+++ Task input +++
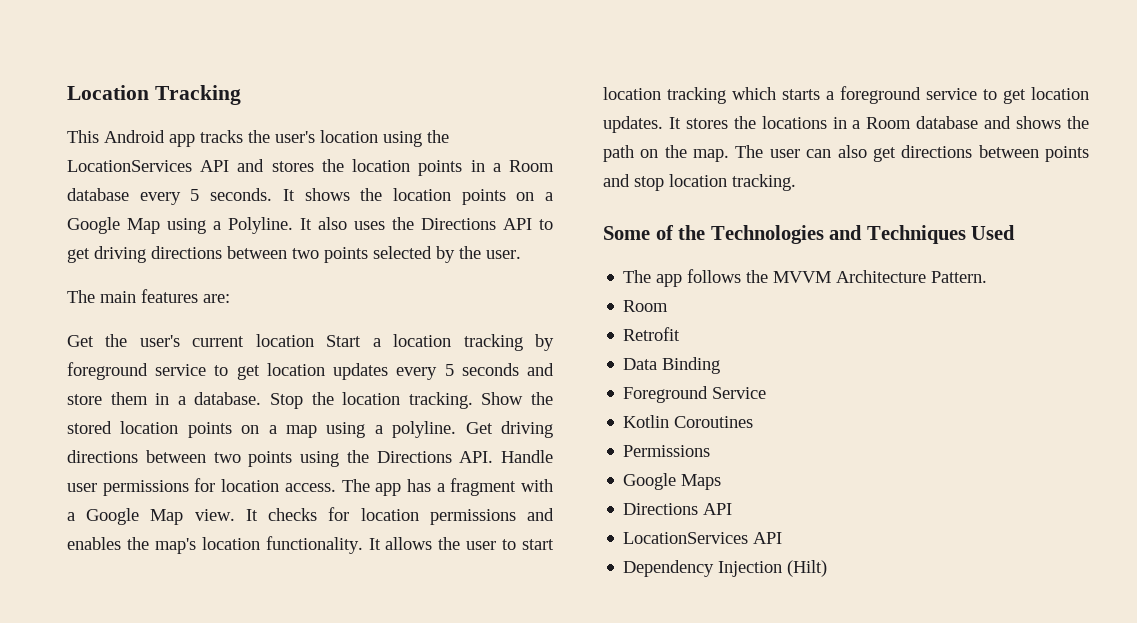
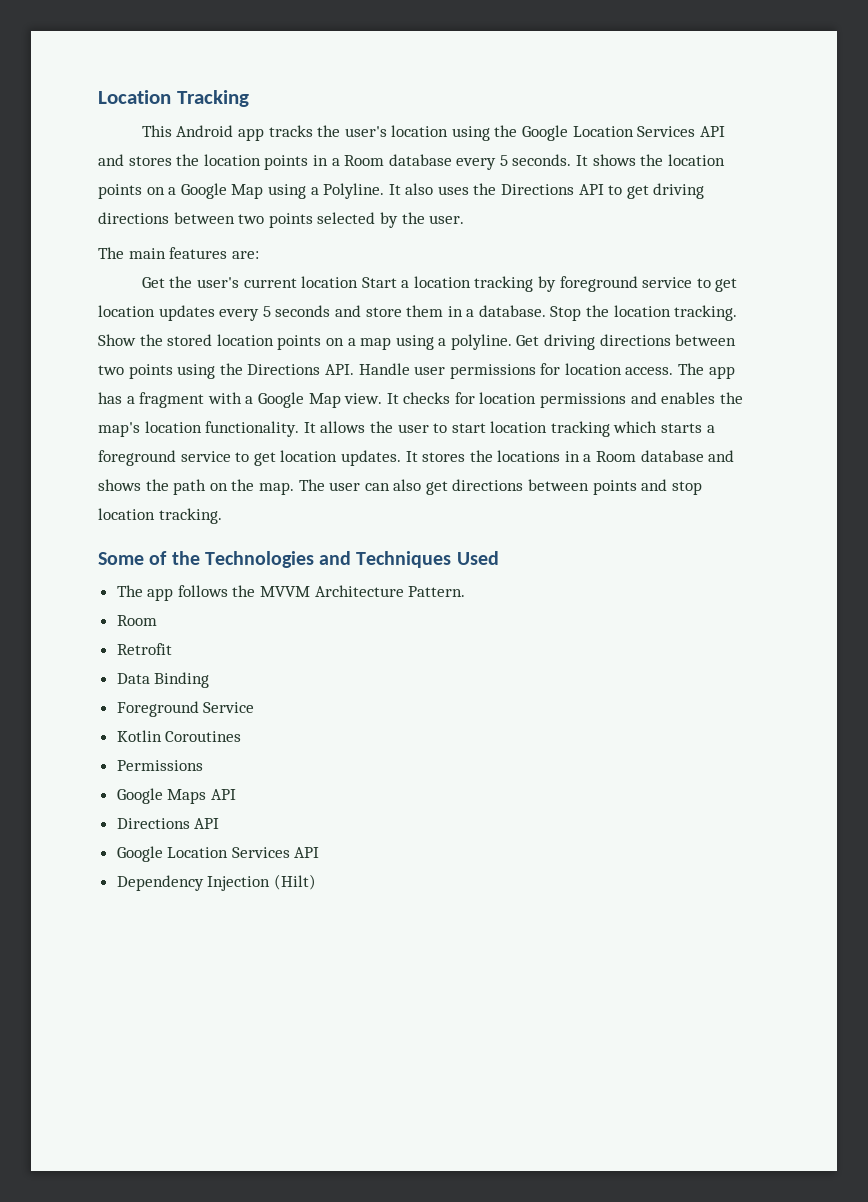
- This Android app tracks the user's location using the LocationServices API and stores the location points in a Room database every 5 seconds.
+ This Android app tracks the user's location using the Google Location Services API and stores the location points in a Room database every 5 seconds.
- Google Maps
+ Google Maps API
  Directions API
- LocationServices API
+ Google Location Services API

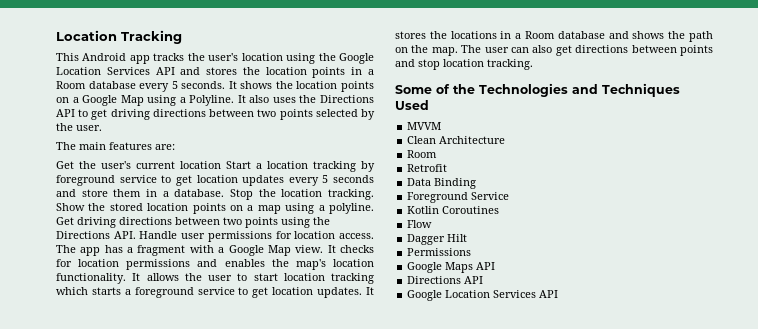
- The app follows the MVVM Architecture Pattern.
+ MVVM
+ Clean Architecture
+ Flow
+ Dagger Hilt
- Dependency Injection (Hilt)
+++
• [Task prompt]:
Copy every record exactly, dropping the images.

• [Response to this exercise]:
- This Android app tracks the user's location using the LocationServices API and stores the location points in a Room database every 5 seconds.
+ This Android app tracks the user's location using the Google Location Services API and stores the location points in a Room database every 5 seconds.
- Google Maps
+ Google Maps API
  Directions API
- LocationServices API
+ Google Location Services API

- The app follows the MVVM Architecture Pattern.
+ MVVM
+ Clean Architecture
+ Flow
+ Dagger Hilt
- Dependency Injection (Hilt)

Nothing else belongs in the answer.